In fact, we continue to flounder. We're still stuck with "Web Masters," "Spam" and most recently, "blogs.." "Web Masters," which may be dying out, conjures up the image of a wacko wearing a Spider man costume and Merlin's hat while stirring a cauldron of bubbling brew. Professionals prefer the term Web programmer, but Web Master persists today, most notably when a business person, possibly still resentful about these language barriers, says in a tone of distaste or condescension, "Are you the Web master, then?" "Domain name" fits right into the fantasy of "Web Master." "Site address" would have sufficed.

"Spam" is, of course, what our mothers made us eat because ham was too expensive. We all know what junk mail is, but for the early owners of the Internet "junk email" was a three syllable term that offered the rest of us instant ownership, a bad thing.

Lately, we have blogs. Of course a bog is a swampy, nasty place. Blog, then, conjures up a swamp with a large log floating in it. An non-scientifice sampling of blogs is indicates that the term "diary" or "personal journal" or "shared journal" would do.

All these language barriers confuse unnecessarily and discredit the Internet unfairly.
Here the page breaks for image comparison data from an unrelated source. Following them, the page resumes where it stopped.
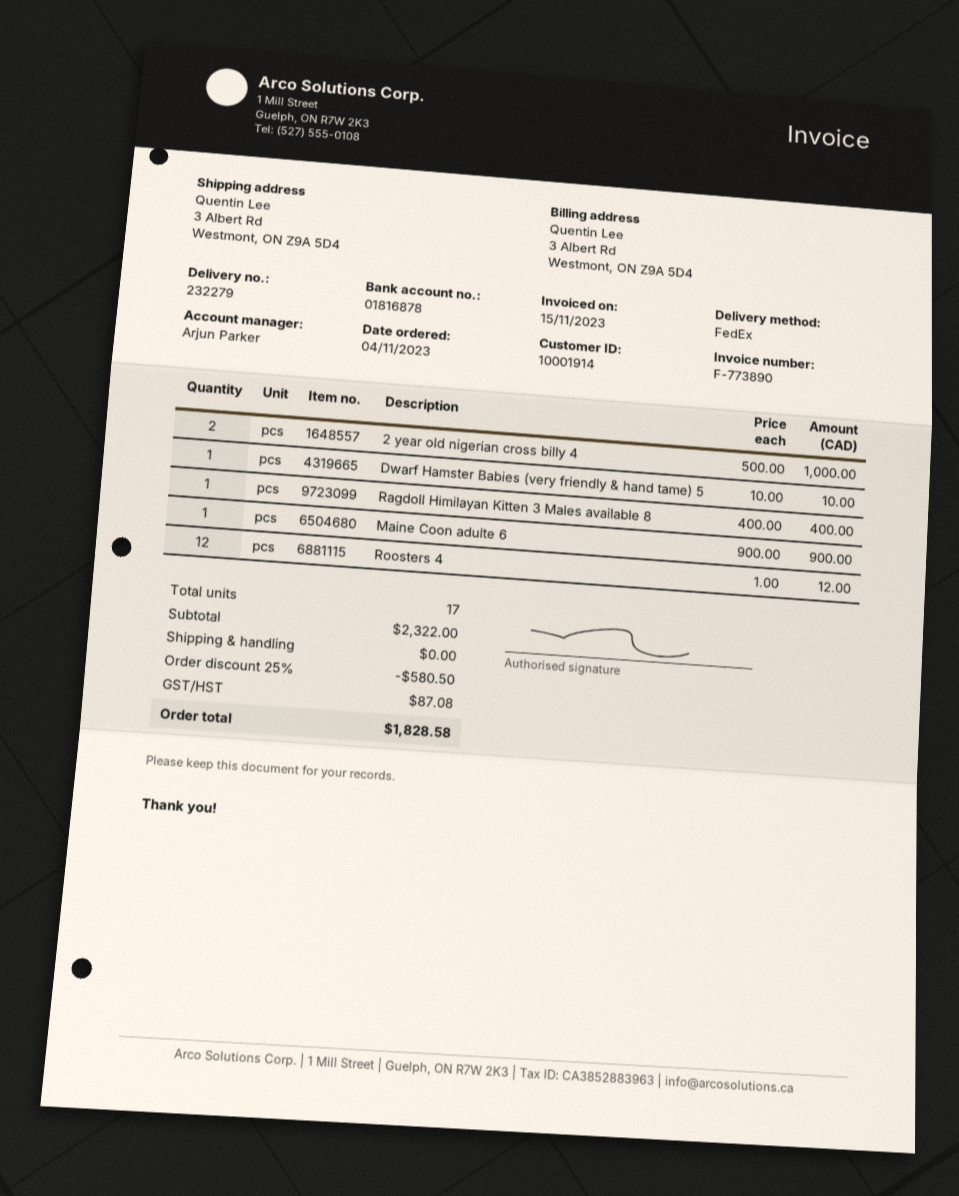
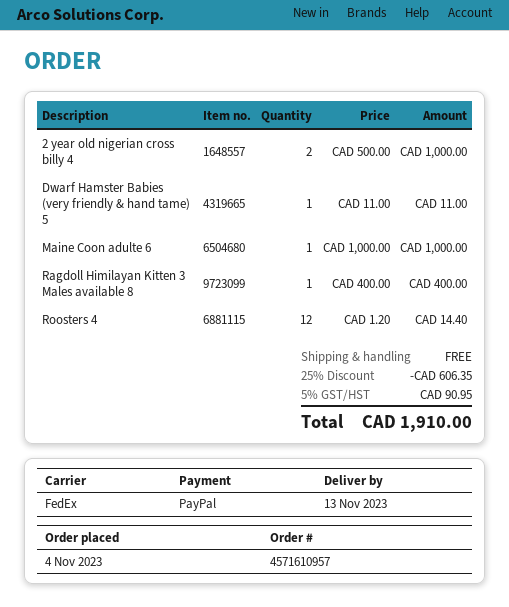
Dwarf Hamster Babies (very friendly & hand tame) 5: 1 x 10.00 = 10.00 -> 1 x 11.00 = 11.00
Maine Coon adulte 6: 1 x 900.00 = 900.00 -> 1 x 1000.00 = 1000.00
Roosters 4: 12 x 1.00 = 12.00 -> 12 x 1.20 = 14.40
discount: 25% = 580.50 -> 25% = 606.35
tax: 87.08 -> 90.95
total: 1828.58 -> 1910.00

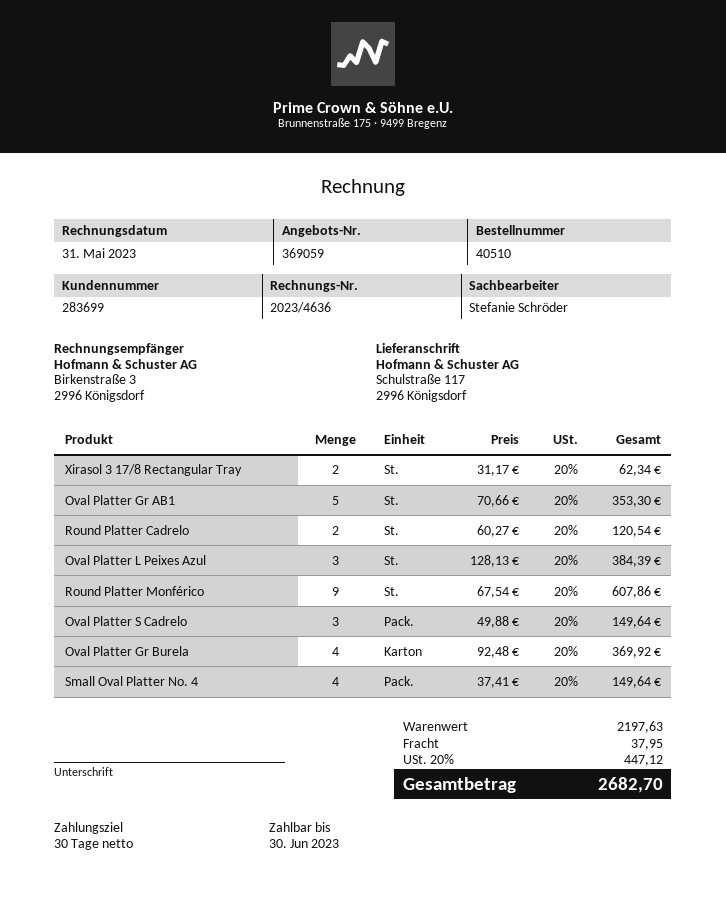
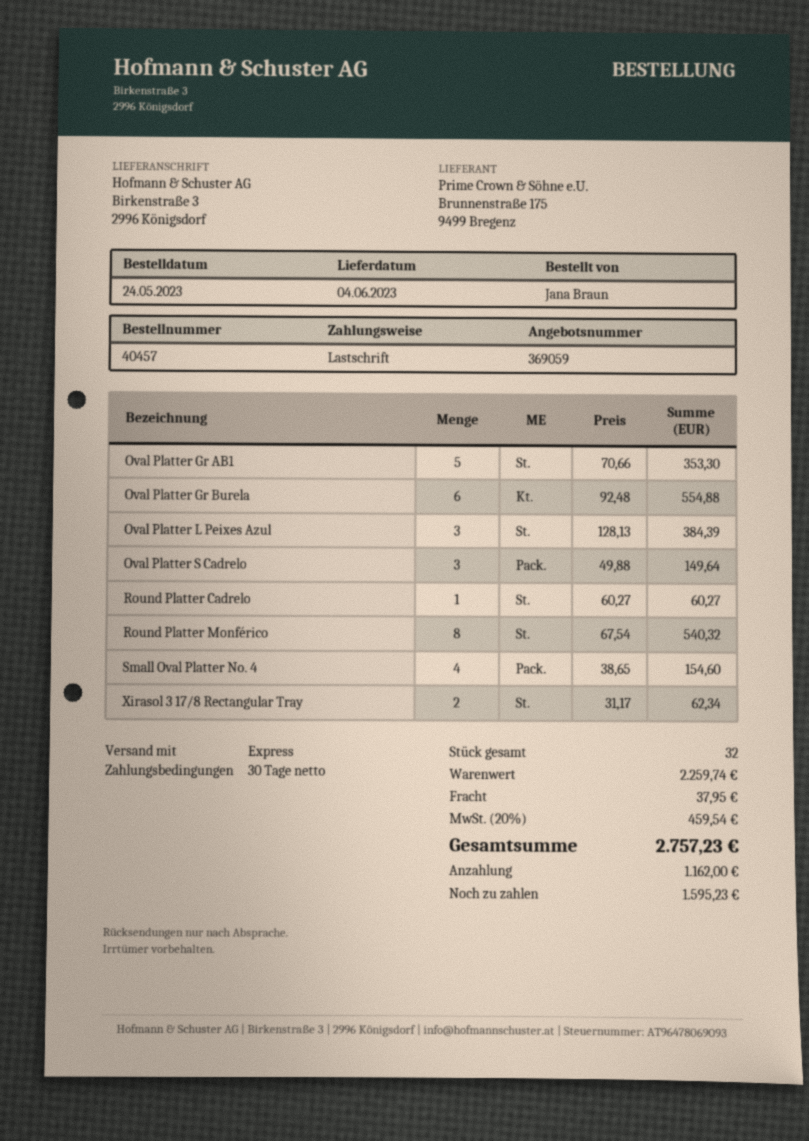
order number: 40510 -> 40457
ship to: Schulstraße 117, 2996 Königsdorf -> Birkenstraße 3, 2996 Königsdorf
Round Platter Cadrelo: 2 x 60.27 = 120.54 -> 1 x 60.27 = 60.27
Round Platter Monférico: 9 x 67.54 = 607.86 -> 8 x 67.54 = 540.32
Oval Platter Gr Burela: 4 x 92.48 = 369.92 -> 6 x 92.48 = 554.88
Small Oval Platter No. 4: 4 x 37.41 = 149.64 -> 4 x 38.65 = 154.60
subtotal: 2197.63 -> 2259.74
tax: 20% = 447.12 -> 20% = 459.54
total: 2682.70 -> 2757.23

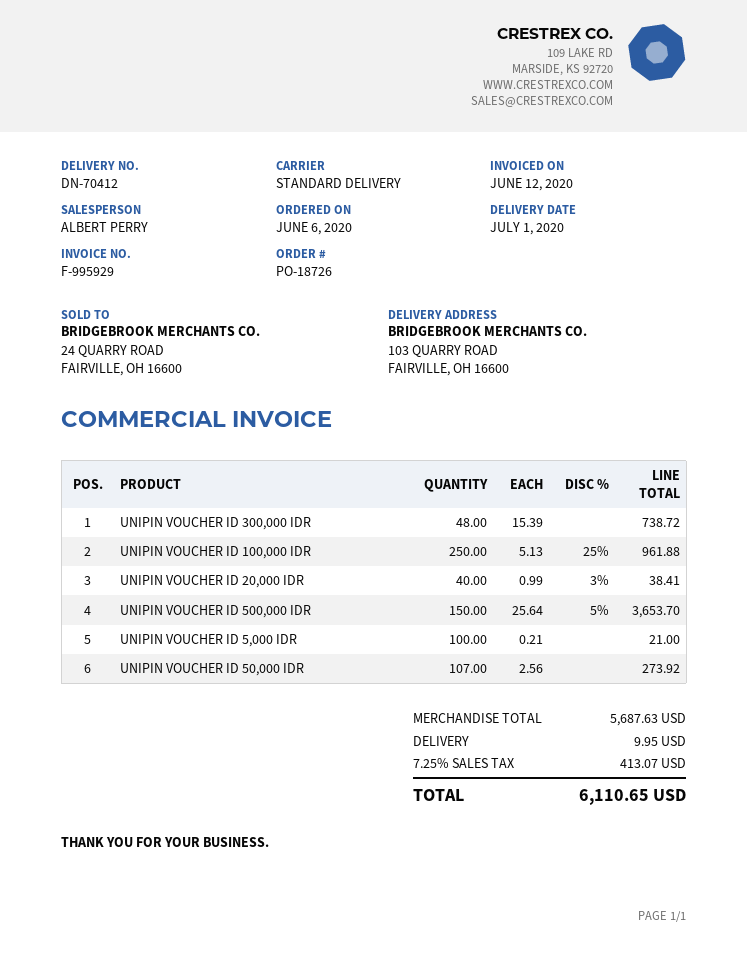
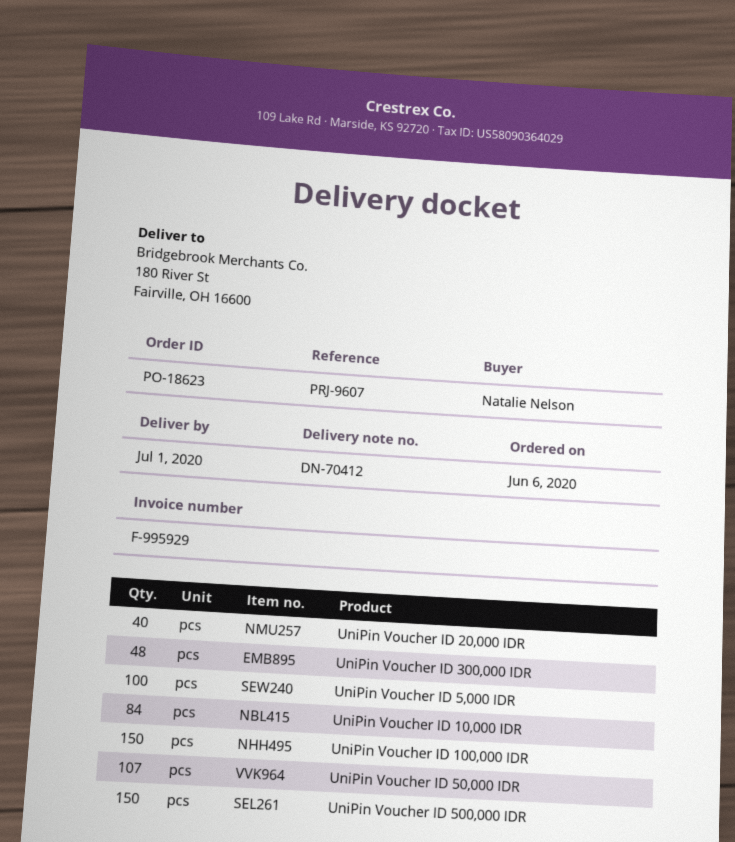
order number: PO-18726 -> PO-18623
ship to: 103 QUARRY ROAD, FAIRVILLE, OH 16600 -> 180 River St, Fairville, OH 16600
UNIPIN VOUCHER ID 100,000 IDR: 250 -> 150
UniPin Voucher ID 10,000 IDR: none -> 84

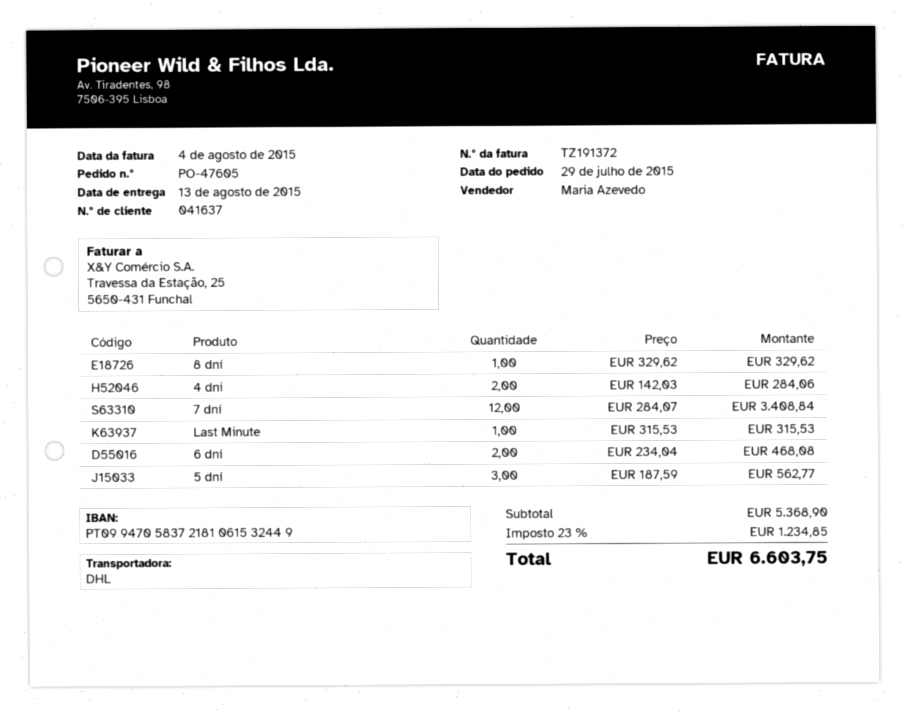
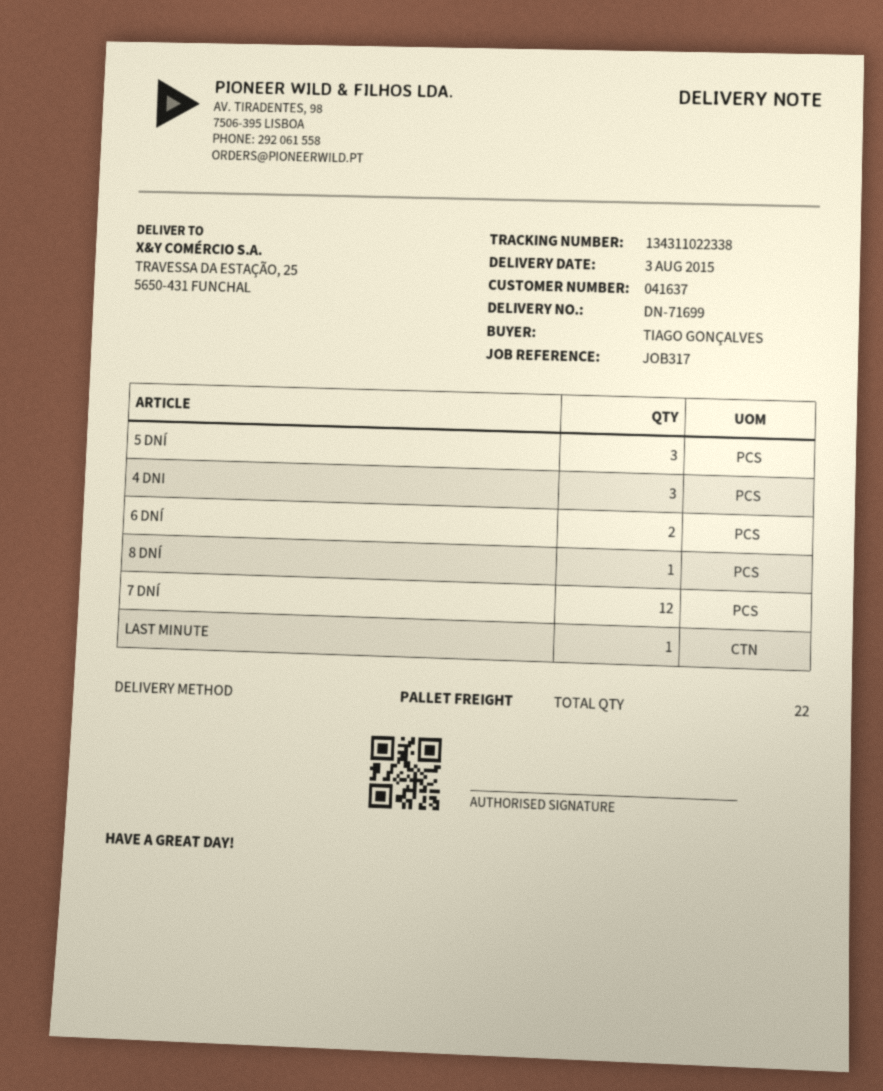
delivery date: 2015-08-13 -> 2015-08-03
shipping method: DHL -> pallet freight
4 dni: 2 -> 3

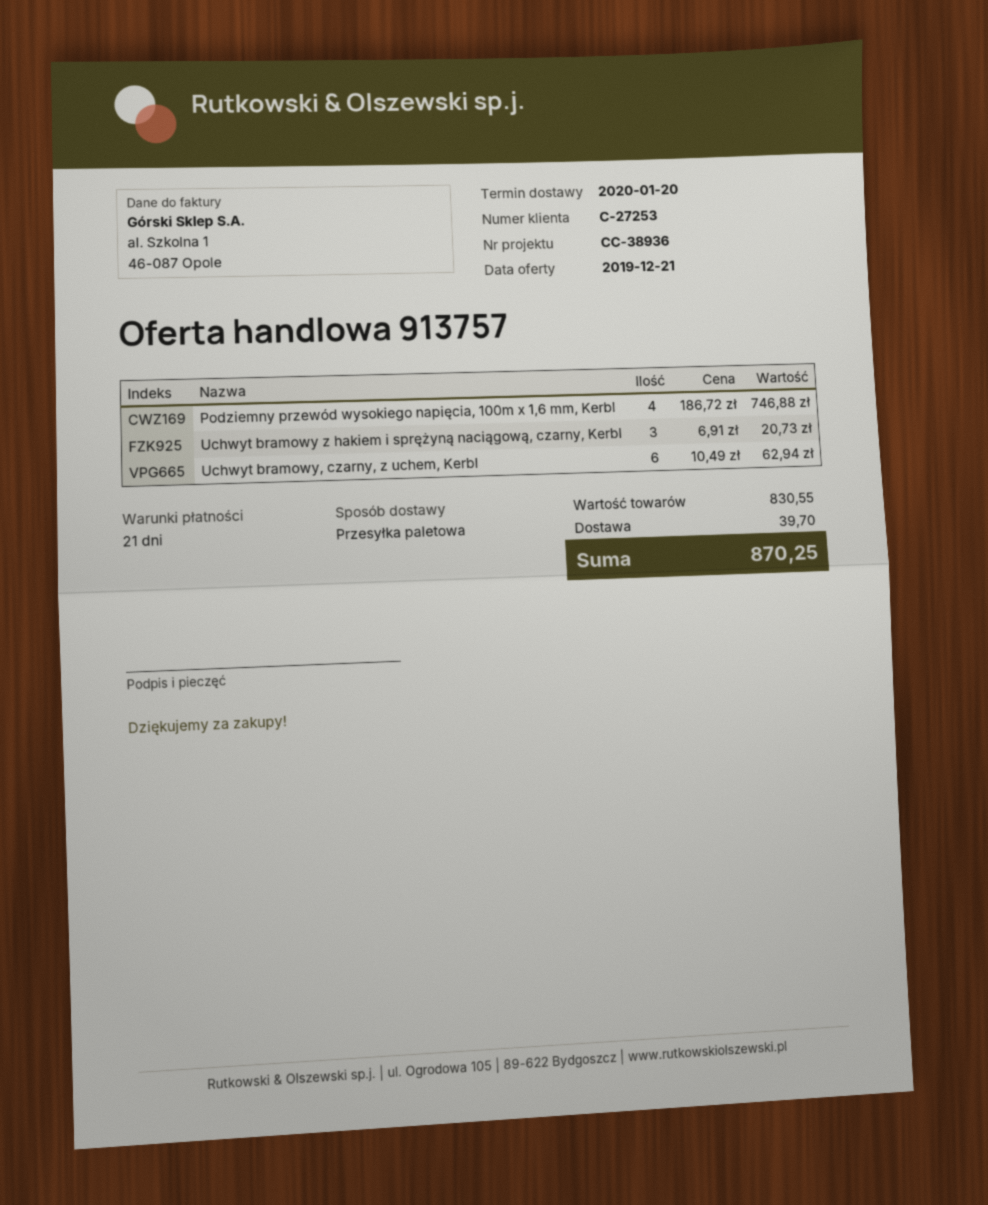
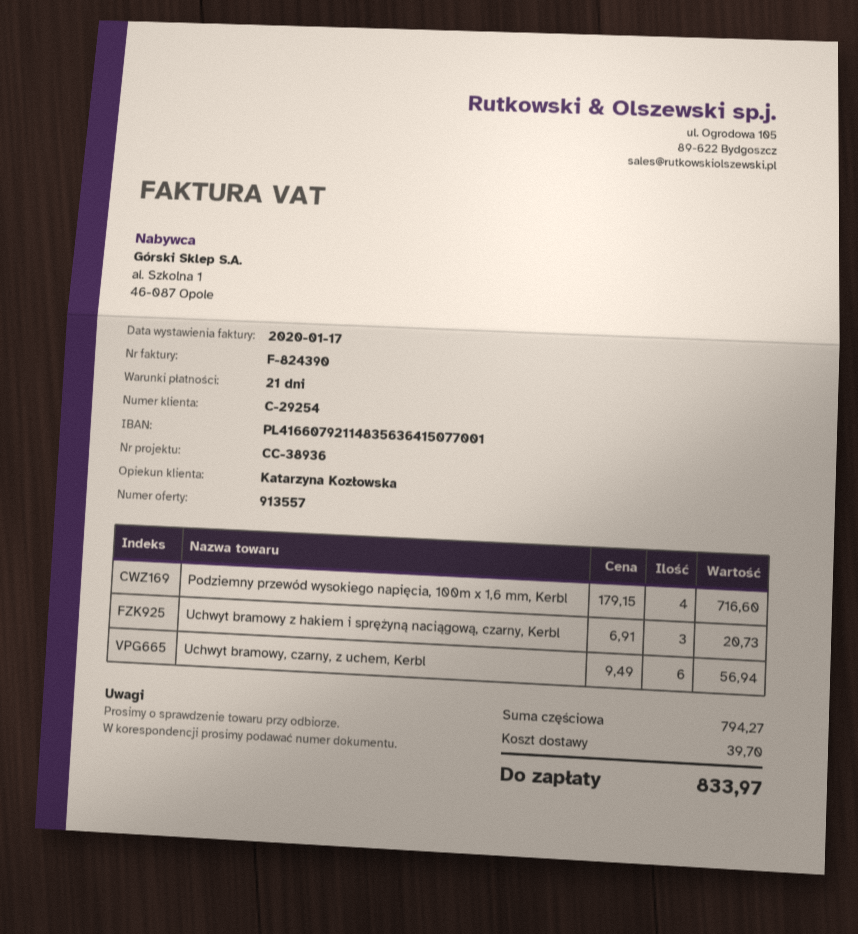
quote number: 913757 -> 913557
customer number: C-27253 -> C-29254
Podziemny przewód wysokiego napięcia, 100m x 1,6 mm, Kerbl: 4 x 186.72 = 746.88 -> 4 x 179.15 = 716.60
Uchwyt bramowy, czarny, z uchem, Kerbl: 6 x 10.49 = 62.94 -> 6 x 9.49 = 56.94
subtotal: 830.55 -> 794.27
total: 870.25 -> 833.97

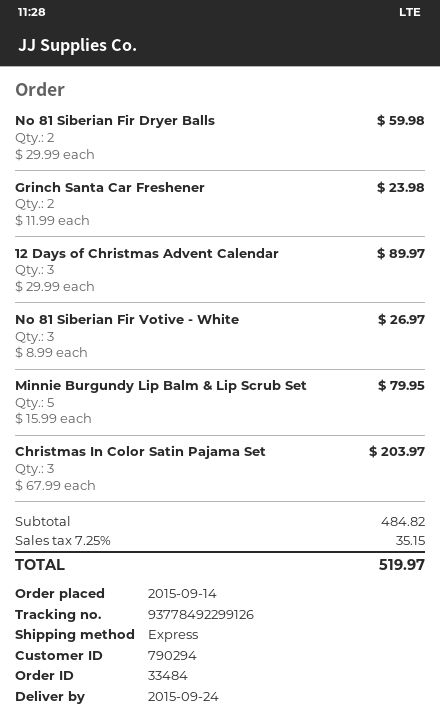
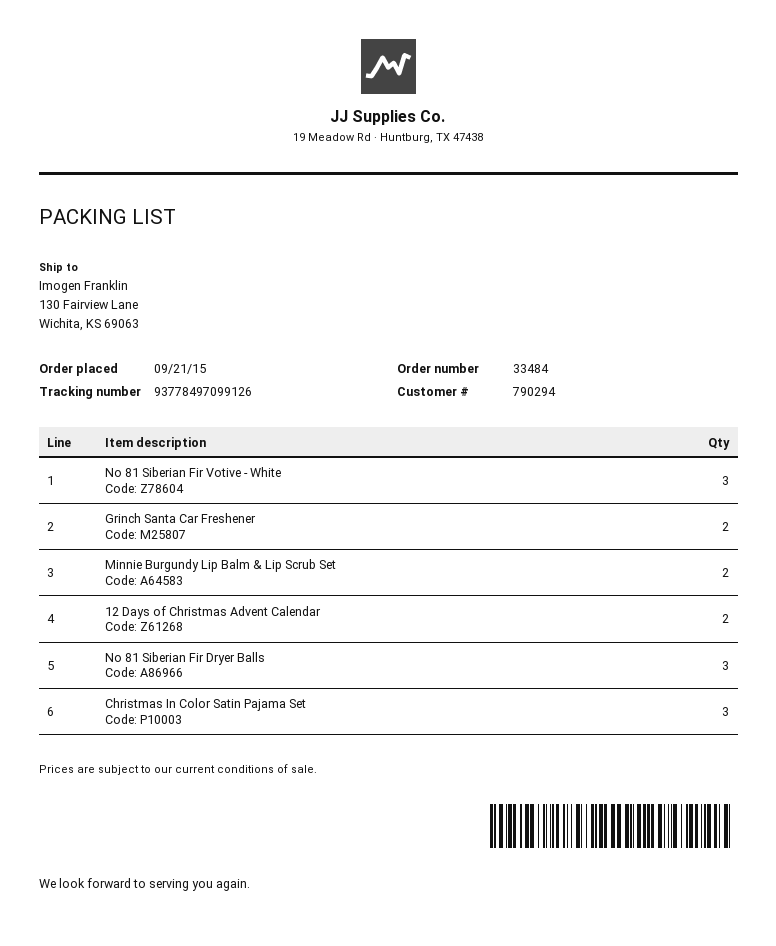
order date: 2015-09-14 -> 2015-09-21
tracking number: 93778492299126 -> 93778497099126
No 81 Siberian Fir Dryer Balls: 2 -> 3
12 Days of Christmas Advent Calendar: 3 -> 2
Minnie Burgundy Lip Balm & Lip Scrub Set: 5 -> 2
Worse yet, the creation of this language was, at least in part, intentional. Some of the language was invented by self-centered people who wanted to own the Web at the expense of the greater good. Some of the language was invented by people with as much thought to functionality as the man who invented the QWERTY keyboard (which is, by the way, incredibly inefficient). The creators of the language of the Internet wanted to own - and still want to own - the Net and the Web without having to share it straight up with the rest of the world, particularly the business world.

What the business world - what the rational world must do- is wrestle control back and apply some common sense. For "www", we should say dub dub dub. We should replace "Master" with programmer. We need to recognize that the effort to turn us off was in part deliberate. In the end, we can only profit from the Net and the Web, both in terms of the bottom line and the greater good if we take possession of the language and make it work for us.